Sunday, April 18, 2010

Splitting Wood


A neighbor generously lent me his wood splitter for a few weeks.

Before I could start splitting any wood, I needed to clean up the area where the wood would be stacked.
There were stacks of bricks all around the kiln yard. I had to get more organized!

Hard bricks can always be used someplace, so were stacked together, out of the way. Not really too many of those left. Of the remaining soft bricks, many had dried mortar on them, and there were chunks of the arch. In the right photo, you can see 16 double-paper, grocery bags of soft bricks. The dry mortar just chips a chunk out of the brick when trying to remove it, so those bricks are 'toast', trash, unusable. Unless someone wants to grind them down to grog. A big, labor-intensive job, and only worth it if you can use the grog, as for kiln insulation.
And more trash, like rain-damaged cardboard boxes that used to hold bricks.

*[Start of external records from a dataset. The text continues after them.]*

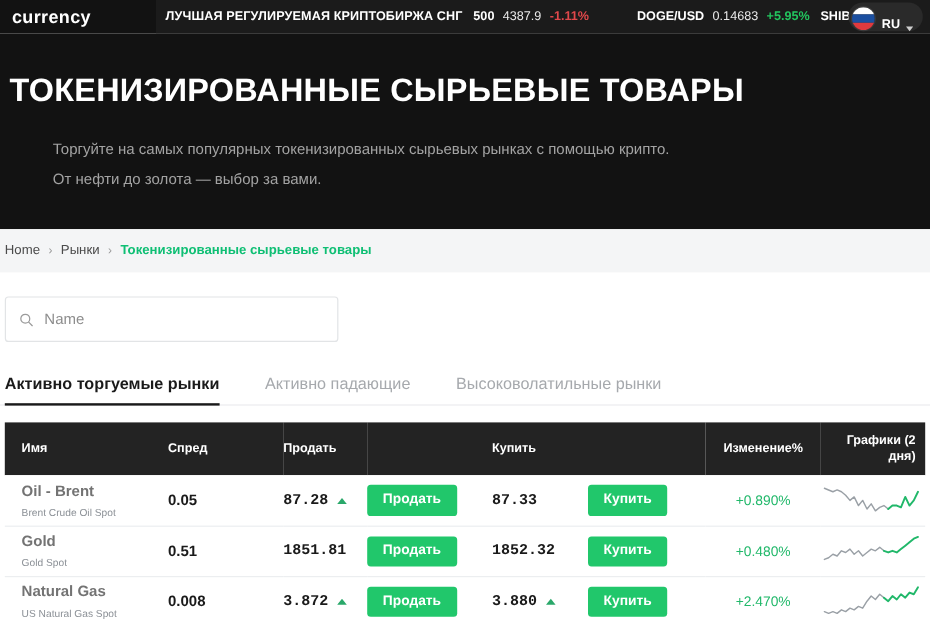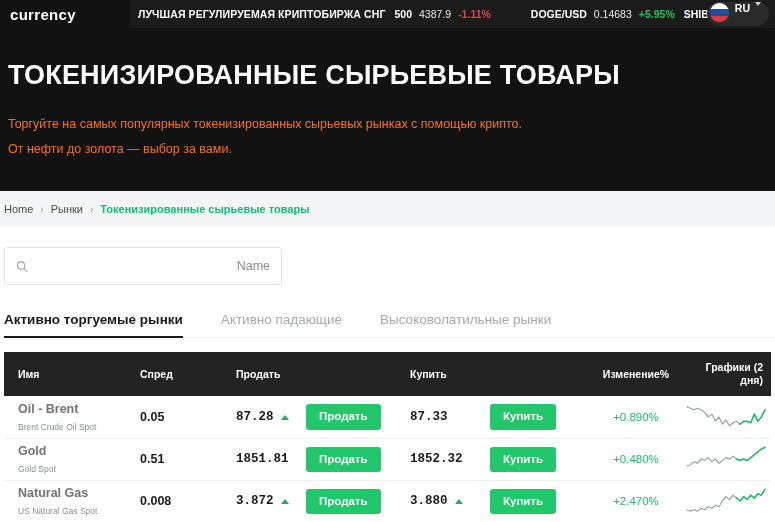--- a/index.html
+++ b/index.html
@@ -64,7 +64,7 @@
     top: 2px;
     height: 24px;
     display: flex;
-    align-items: flex-start;
+    align-items: flex-end;
     gap: 5px;
     background: #2a2a2a;
     border-radius: 13px;

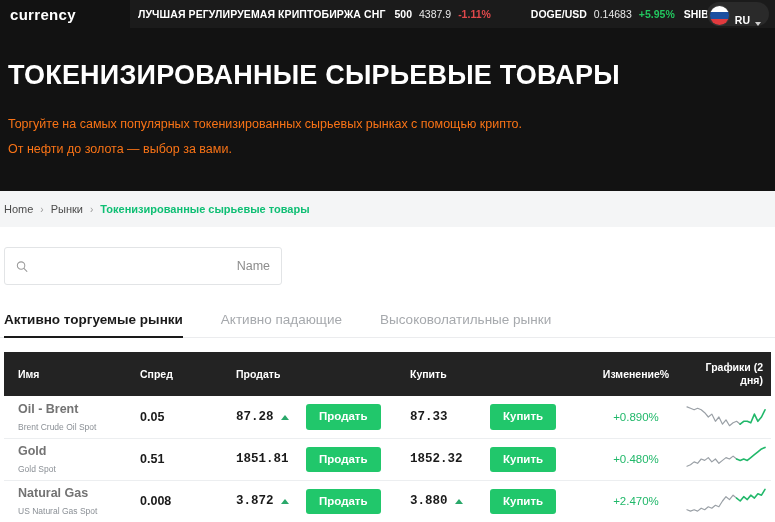--- a/index.html
+++ b/index.html
@@ -104,10 +104,11 @@
     line-height: 1.1;
   }
   .hero p {
-    color: #f97316;
+    color: #a3a3a3;
     font-size: 12.5px;
     line-height: 1.55;
     margin-top: 24px;
+    margin-left: 36px;
   }
   .hero p.second { margin-top: 6px; }
 

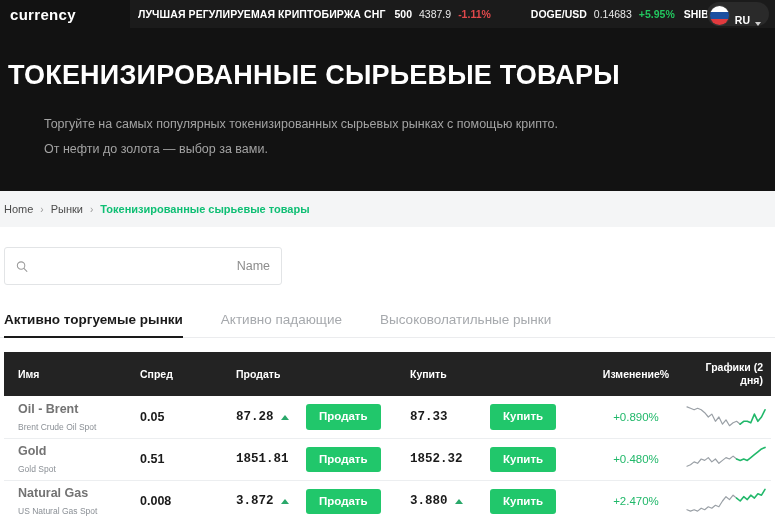--- a/index.html
+++ b/index.html
@@ -146,7 +146,6 @@
     font-family: inherit;
     width: 100%;
     background: transparent;
-    text-align: right;
   }
   .searchbox input::placeholder { color: #8d8d8d; }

In the first photo is the result of about an hour-and-a-half of splitting wood.
I stacked it later, and think it is about 1/8 a cord. I need to pick up my pace, and/or find someone to help split wood. I did get an offer from someone, I just find it hard to ask someone to come over to do very hard labor. I have to get past that.
There is a variety of wood that I had accumulated last fall. Already, I've split redwood, fir, oak and pine limbs. Such a variety of wood for the pots. Sometime, it might be useful to fire with just one type of wood, to determine the effects of each wood. This first wood-fire will be using what I have scavenged/saved.